What is being asked:
What the task requires is an exact printout of the listing below, pictures excluded.

--- START ---

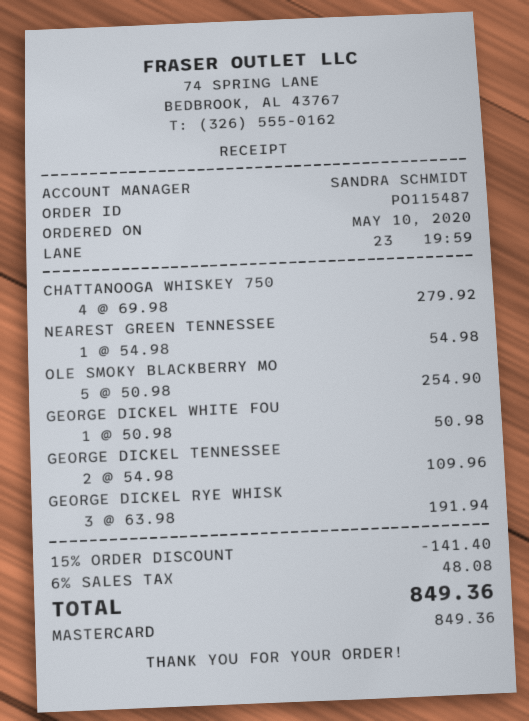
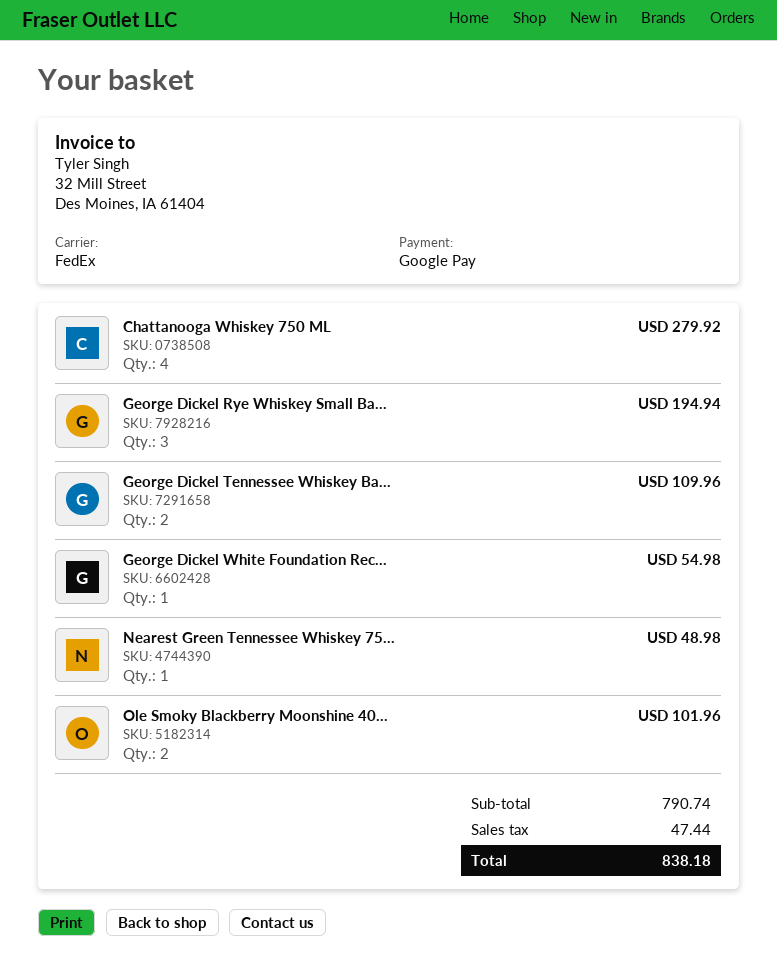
payment method: Mastercard -> Google Pay
NEAREST GREEN TENNESSEE: 1 for 54.98 -> 1 for 48.98
OLE SMOKY BLACKBERRY MO: 5 for 254.90 -> 2 for 101.96
GEORGE DICKEL WHITE FOU: 1 for 50.98 -> 1 for 54.98
GEORGE DICKEL RYE WHISK: 3 for 191.94 -> 3 for 194.94
discount: 15% = 141.40 -> none
tax: 48.08 -> 47.44
total: 849.36 -> 838.18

--- END ---

Final answer:
payment method: Mastercard -> Google Pay
NEAREST GREEN TENNESSEE: 1 for 54.98 -> 1 for 48.98
OLE SMOKY BLACKBERRY MO: 5 for 254.90 -> 2 for 101.96
GEORGE DICKEL WHITE FOU: 1 for 50.98 -> 1 for 54.98
GEORGE DICKEL RYE WHISK: 3 for 191.94 -> 3 for 194.94
discount: 15% = 141.40 -> none
tax: 48.08 -> 47.44
total: 849.36 -> 838.18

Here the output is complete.